The divisors of 20 are the column headers, the divisors of 21 are the row headers. The cells contain the result of col_header * row_header for that row and column.
1 2 4 5 10 20
+----+----+----+-----+-----+-----|
1 | 1 | 2 | 4 | 5 | 10 | 20 |
3 | 3 | 6 | 12 | 15 | 30 | 60 |
7 | 7 | 14 | 28 | 35 | 70 | 140 |
21 | 21 | 42 | 84 | 105 | 210 | 420 |
Unfortunately, 20 and 21 are a special case, as they are relatively prime.

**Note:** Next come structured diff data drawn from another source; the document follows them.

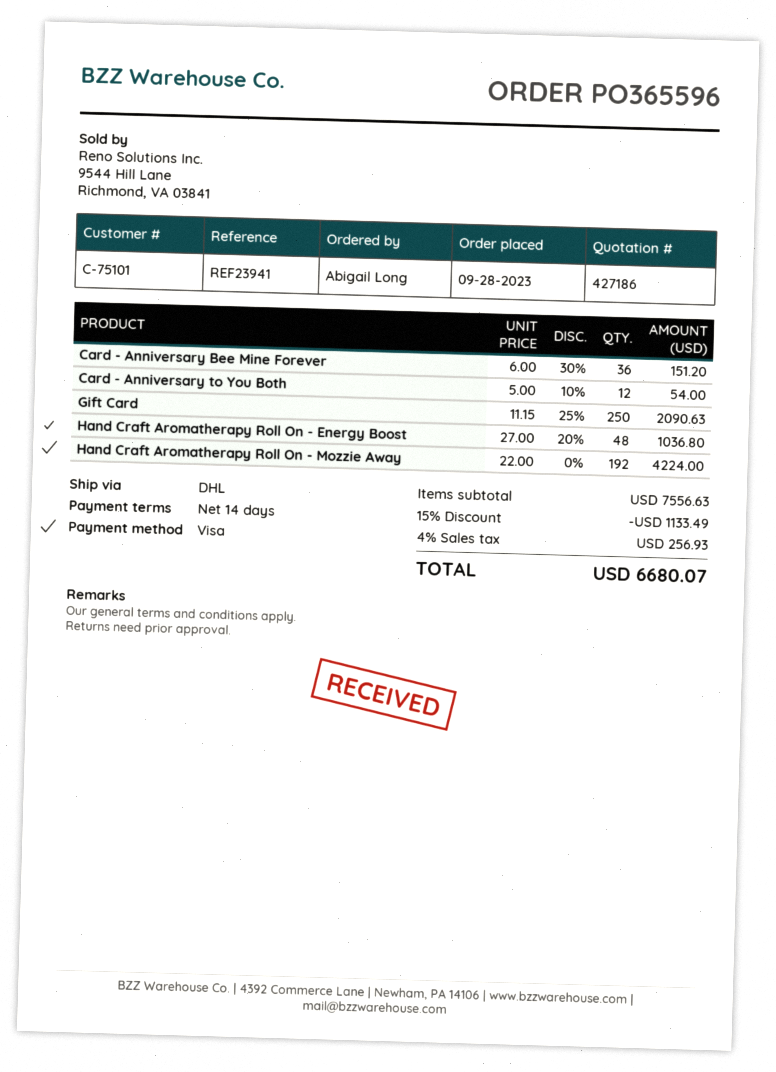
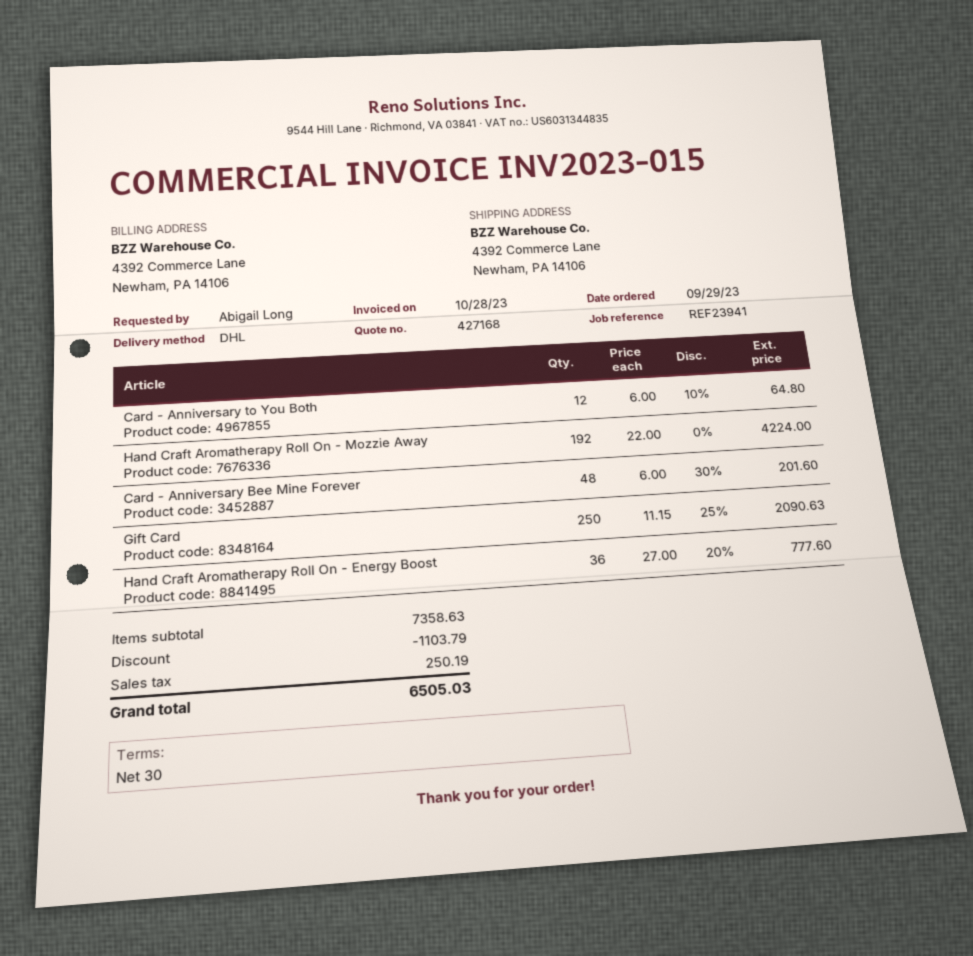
quote number: 427186 -> 427168
order date: 2023-09-28 -> 2023-09-29
payment terms: 14 days -> 30 days
Card - Anniversary Bee Mine Forever: 36 x 6.00 - 30% = 151.20 -> 48 x 6.00 - 30% = 201.60
Card - Anniversary to You Both: 12 x 5.00 - 10% = 54.00 -> 12 x 6.00 - 10% = 64.80
Hand Craft Aromatherapy Roll On - Energy Boost: 48 x 27.00 - 20% = 1036.80 -> 36 x 27.00 - 20% = 777.60
subtotal: 7556.63 -> 7358.63
discount: 1133.49 -> 1103.79
tax: 256.93 -> 250.19
total: 6680.07 -> 6505.03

Other combinations result in duplicate values in the cells.
For example, the table for 15 and 20 looks like this:
1 3 5 15
+----+----+-----+-----|
1 | 1 | 3 | 5 | 15 |
2 | 2 | 6 | 10 | 30 |
4 | 4 | 12 | 20 | 60 |
5 | 5 | 15 | 25 | 75 |
10 | 10 | 30 | 50 | 150 |
20 | 20 | 60 | 100 | 300 |
The numbers 5,10,15,20,30 and 60 appear multiple times, so we can't simply take the number of cells in the table as the number of divisors. The number of unique values in the table does equal the number of divisors (18), which falls within the interval [6,24].
This can give you a ball-park estimate on the complexity of getting the answer, the algorithm for which is essentially generating all of the divisors, discarding duplicates.